Alumni Discuss Best Practices in Online Cybersecurity
While continuing to concentrate on the St. Michael’s College School (SMCS) Alumni Association’s mandate to connect with the community, the most recent edition of the Alumni Information Series brought seven decades of former students together to learn about best practices for personal cybersecurity.
Featured guest Julian Pileggi ’07, a security engineer at a big tech company and a part-time instructor for the University of Toronto’s cybersecurity boot camp, shared his expertise regarding the risks of technology and methods to best protect yourself.
“I knew my online cybersecurity could be better and I wanted to find ways to improve it. I found the discussion on password length and how it relates to the exposure of sensitive information very interesting," shares Sean Khan ’93, a previous information series featured guest. "I was amazed at how easy it is to have my online security compromised and I will be getting a password manager to reduce the possibility of being hacked. I participate in these events to broaden my skill set and connect with like-minded individuals. The format was helpful because it struck the right balance between formal instruction and a conversational exchange of information.”
“I attended this session to have a better understanding of how to manage the many security facets of this online world,” shares Susan Gubasta, parent of a Grade 9 SMCS student. “Passwords, who knew it was more than just the complexity of the password. I didn’t learn just one thing, I learned many things that we can incorporate not only in our personal lives, but in my own business.”
Pileggi has spent his career in cybersecurity consulting, helping organizations that were breached to locate the attackers in their environment, figure out what they did, and determine how to remove them.
“Julian Pileggi was highly knowledgeable and experienced and transmitted his knowledge skillfully. The talk was highly useful, and at the same time, a showcase for St. Mike's, where the seeds for so many exemplary careers, such as Julian's, start to grow,” says Jerry Radziuk ’65. “The format of the event suggested that the talk would contain a lot of information about cybersecurity, usually scattered, in one place and in a palatable form. I was not disappointed.”
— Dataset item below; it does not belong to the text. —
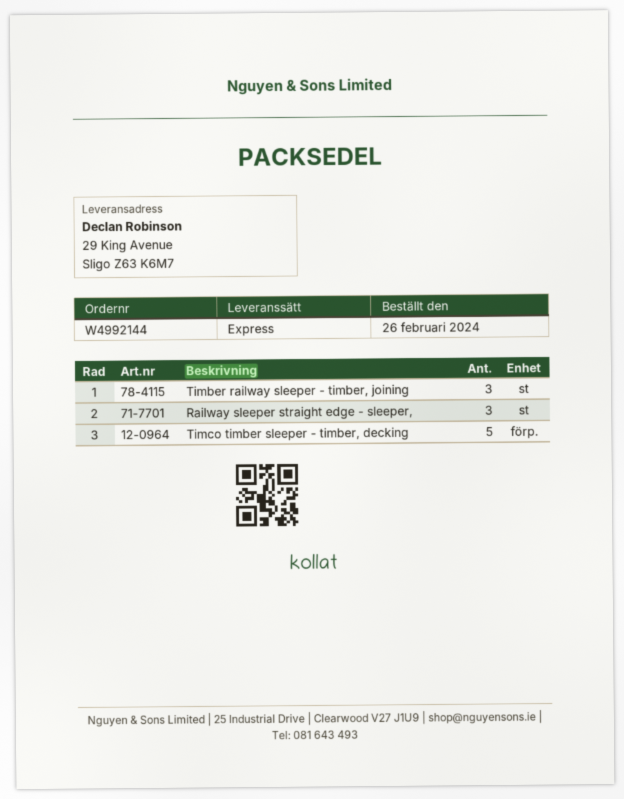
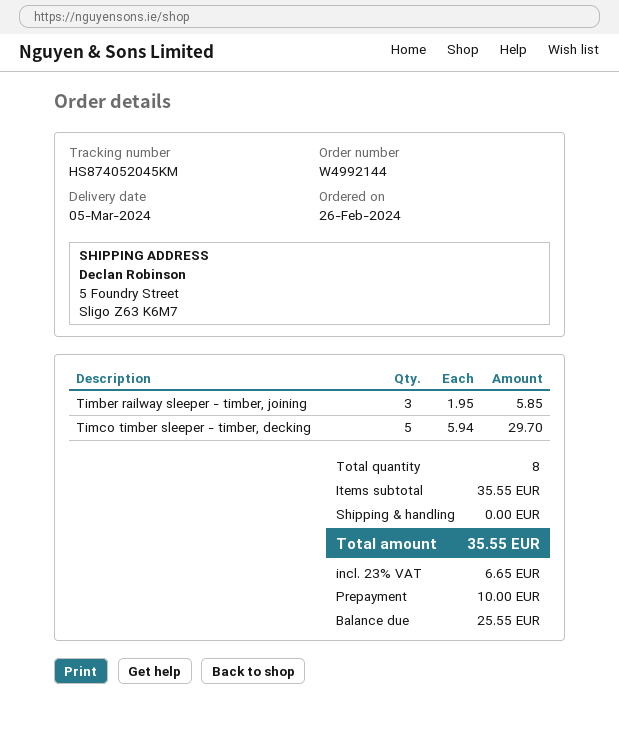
ship to: 29 King Avenue, Sligo Z63 K6M7 -> 5 Foundry Street, Sligo Z63 K6M7
Railway sleeper straight edge - sleeper,: 3 -> none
Pileggi began the discussion with tips on creating complex passwords that are difficult to crack, and how the length of the password is much more important than capital letters, numbers, and special characters. He recommended users access any of the password management tools which allow users to both generate passwords and store them securely. Some of the commercial tools also allow features such as family accounts that can share password vaults with loved ones in case of emergency or illness. In addition to password managers, Pileggi discussed how Two Factor Authentication (2FA) or Multi-Factor Authentication (MFA) mechanisms can drastically improve the level of security on the account.
“My son, Luca, (currently in Grade 10) and I have attended several virtual information series, I have always been impressed with the caliber of presenters and the relevance and timeliness of the topics of discussion,” shares Vince A. Pileggi ’83. “This session on cybersecurity was no exception. Julian’s expertise in cybersecurity was abundantly evident. He provided us with numerous strategies to mitigate online vulnerabilities in a clear and concise manner.”
It was surprising to attendees that using payment capabilities like Apple Pay/Google Pay are secure and offer benefits over traditional credit cards. Pileggi explained how the implementation is done securely, and to make a payment, it requires some form of password, FaceID, or TouchID to authorize it. The actual card number is not sent to the merchant, so there is a reduced risk of exposing credit card details. In contrast, a lost or stolen credit card could simply be tapped on a point-of-sale terminal to make unauthorized purchases.
“One of the most interesting things Julian mentioned was the convenience and security of using Apple Pay. I thought having your credit card on your phone or in the hands of Apple was less secure than using the PIN pad at the register. I will definitely be adding this payment strategy to my cybersecurity tactics,” shares Alexander Mayhew ’14, frequent information series attendee. “I wanted to participate in tonight's discussion because this was a topic everyone touches on, but no one really knows what it's about and how aggressively it's changed in the past few years.”
Another popular discussion focused on internet-connected smart devices. Pileggi stated the importance of reviewing all the security settings in the device and changing any default usernames/passwords and disabling any unnecessary features. He added that a good second step, after changing default usernames and passwords, is to connect your devices to a ‘guest network’ within the home Wi-Fi environment, making sure that the regular and guest networks have encryption enabled.
“I hope that attendees were able to take away some practical steps to improve their personal online cybersecurity. I wanted to ensure my fellow alumni were able to get some useful information on how to be more secure and have the opportunity to ask questions and engage with someone in the cybersecurity industry,” shares Julian Pileggi. “I really enjoyed participating in the session and thought that moderator Matt Montemurro ’05 did an excellent job leading the conversation.”
Plans are underway for the next Alumni Information Series on the topic of financial literacy, details will be available soon.